Jenn Pelly is an associate editor at Pitchfork. Her writing has appeared in Spin, The Village Voice, Nylon, and Billboard and online at The New York Times and Rolling Stone. She is at work on her first book, a volume in the 33 1/3 series on The Raincoats' 1979 debut, to be published in the fall of 2016. A college radio enthusiast, she most recently hosted Crucial Chaos, the long-running hardcore show on WNYU 89.1 FM.
“Girls Invented Punk Not England: Vocalizing Gender in 2016”
In 1976 the French feminist critic Hélène Cixous wrote “The Laugh of the Medusa,” in which she defined her concept of "l'écriture féminine." Cixous proposed the idea that women could write themselves and that they must; that their work would communicate something inextricably female. "Your body must be heard," Cixous said. "The new history is coming; it's not a dream, though it does extend beyond men's imagination."
Using "l'écriture féminine" as a framework for exploring vocalized gender, my paper investigates its potential in three cases: British post-punk band the Raincoats (also the subject of my in-process 33 1/3 book), Canadian pop provocateur Grimes, and Bikini Kill singer Kathleen Hanna's late ’90s project the Julie Ruin. (Hanna mentioned the influence of Cixous at least once, in Punk Planet, surrounding Julie Ruin.)
Kim Gordon has said, "Women make natural anarchists and revolutionaries because they've always been second-class citizens, having to claw their way up"—is there then an inherent chaos at the heart of "l'écriture féminine"? It follows that Cixous wrote, "A feminine text cannot fail to be more than subversive. It is volcanic; as it is written it brings about an upheaval of the older property crust, carrier of masculine investments; there's no other way."
Focusing on specific songs from each project, my paper will discuss instrumentation, modes of production, lyrics, and emotional tenor.

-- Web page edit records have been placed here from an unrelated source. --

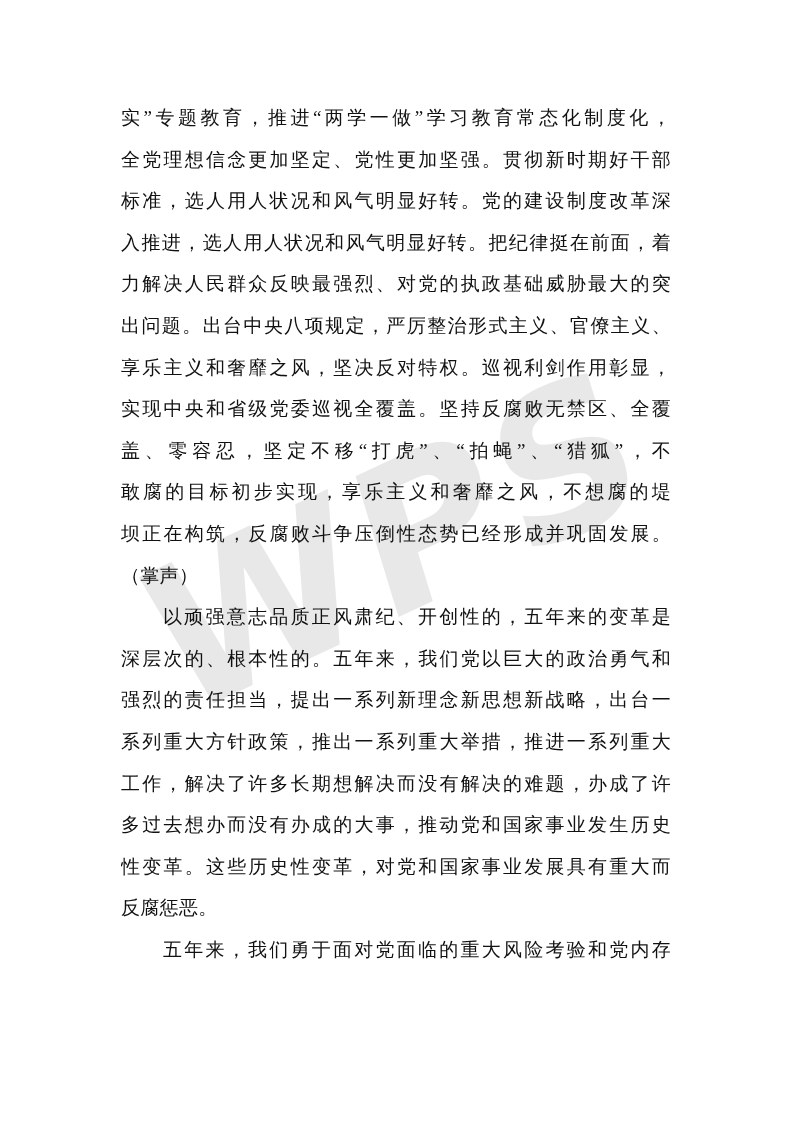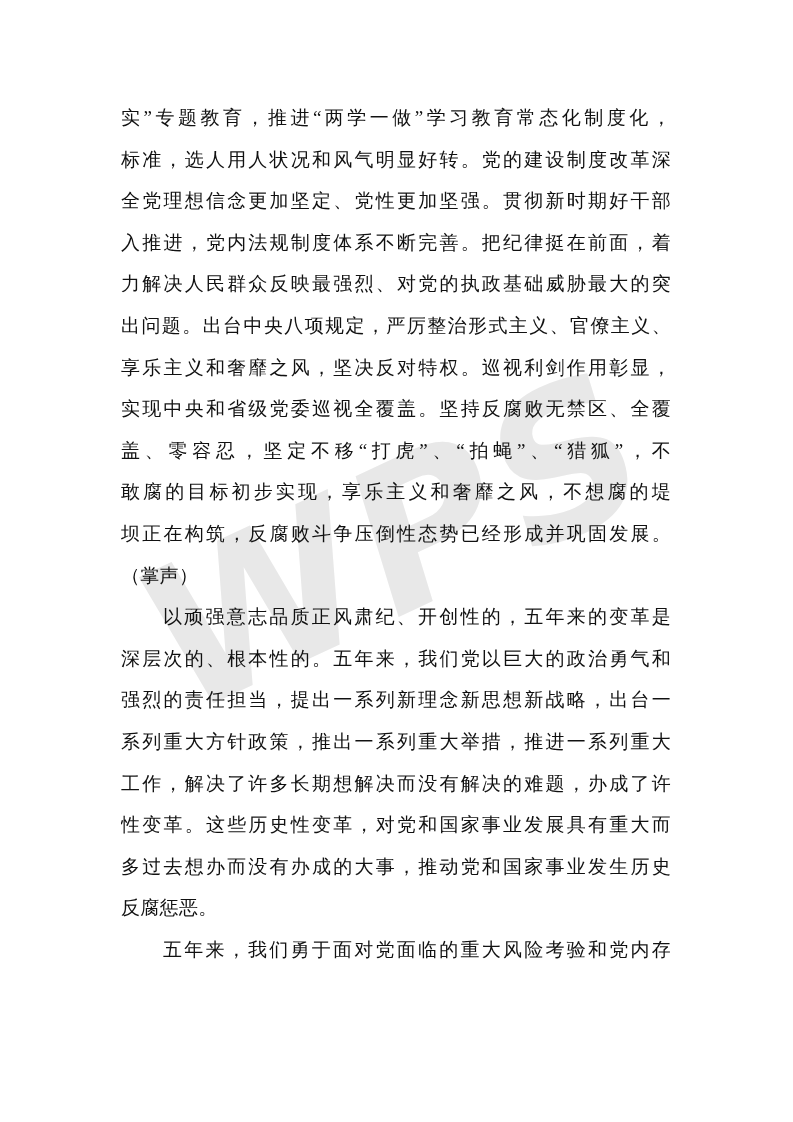--- a/index.html
+++ b/index.html
@@ -61,8 +61,8 @@
   <div class="watermark" style="color: rgb(232, 232, 232);">WPS</div>
   <div class="text-block" id="text-block" style="color: rgb(17, 17, 17);">
       <div class="line">实”专题教育，推进“两学一做”学习教育常态化制度化，</div>
+      <div class="line">全党理想信念更加坚定、党性更加坚强。贯彻新时期好干部</div>
       <div class="line">标准，选人用人状况和风气明显好转。党的建设制度改革深</div>
-      <div class="line">全党理想信念更加坚定、党性更加坚强。贯彻新时期好干部</div>
       <div class="line">入推进，党内法规制度体系不断完善。把纪律挺在前面，着</div>
       <div class="line">力解决人民群众反映最强烈、对党的执政基础威胁最大的突</div>
       <div class="line">出问题。出台中央八项规定，严厉整治形式主义、官僚主义、</div>

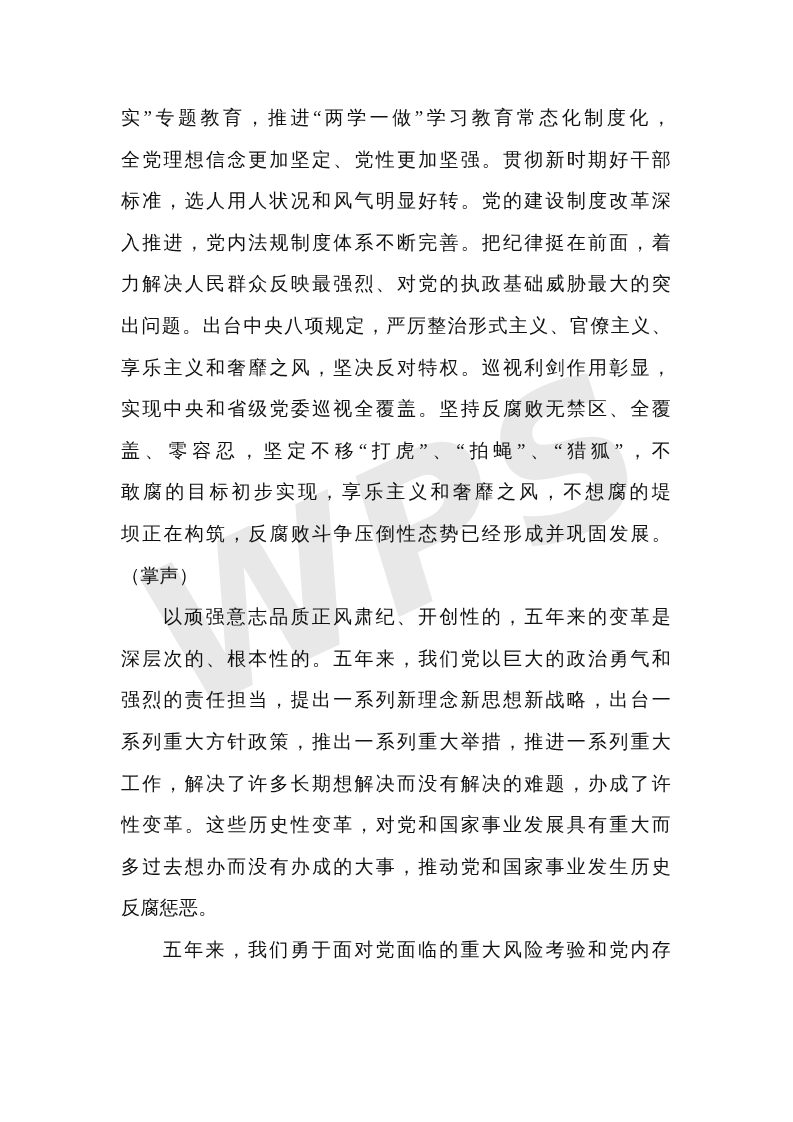--- a/index.html
+++ b/index.html
@@ -63,7 +63,7 @@
       <div class="line">实”专题教育，推进“两学一做”学习教育常态化制度化，</div>
       <div class="line">全党理想信念更加坚定、党性更加坚强。贯彻新时期好干部</div>
       <div class="line">标准，选人用人状况和风气明显好转。党的建设制度改革深</div>
-      <div class="line">入推进，党内法规制度体系不断完善。把纪律挺在前面，着</div>
+      <div class="line">入推进，选人用人状况和风气明显好转。把纪律挺在前面，着</div>
       <div class="line">力解决人民群众反映最强烈、对党的执政基础威胁最大的突</div>
       <div class="line">出问题。出台中央八项规定，严厉整治形式主义、官僚主义、</div>
       <div class="line">享乐主义和奢靡之风，坚决反对特权。巡视利剑作用彰显，</div>

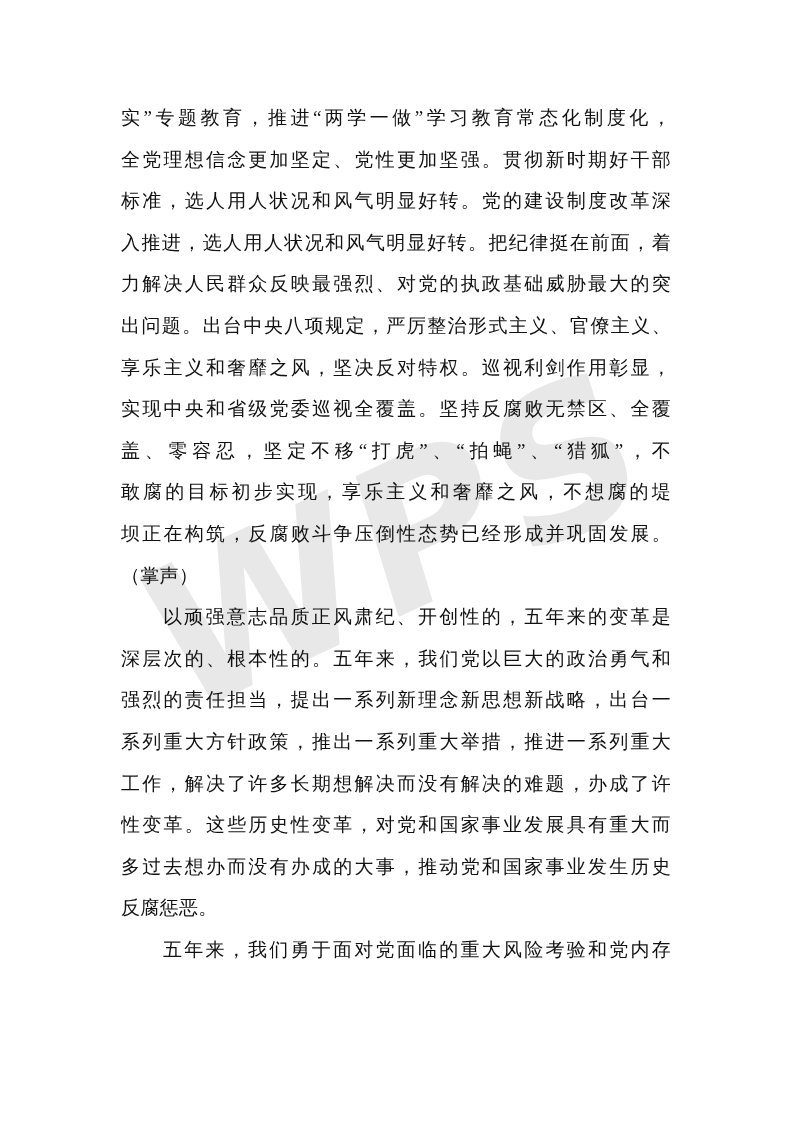--- a/index.html
+++ b/index.html
@@ -77,8 +77,8 @@
       <div class="line">强烈的责任担当，提出一系列新理念新思想新战略，出台一</div>
       <div class="line">系列重大方针政策，推出一系列重大举措，推进一系列重大</div>
       <div class="line">工作，解决了许多长期想解决而没有解决的难题，办成了许</div>
+      <div class="line">多过去想办而没有办成的大事，推动党和国家事业发生历史</div>
       <div class="line">性变革。这些历史性变革，对党和国家事业发展具有重大而</div>
-      <div class="line">多过去想办而没有办成的大事，推动党和国家事业发生历史</div>
       <div class="line para-end">反腐惩恶。</div>
       <div class="line indent">五年来，我们勇于面对党面临的重大风险考验和党内存</div>
     </div>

I'll heavily work through the power of imperfection and oddity in female-presenting voices and what they mean. My paper ultimately questions what it means to vocalize gender at a time when long-held ideas about the gender binary are ostensibly breaking down before us. What has it meant for the past to "write the feminine," but more to the point, is the future of music androgynous? Or—as Miley Cyrus suggested on a shirt this year—is gender already over?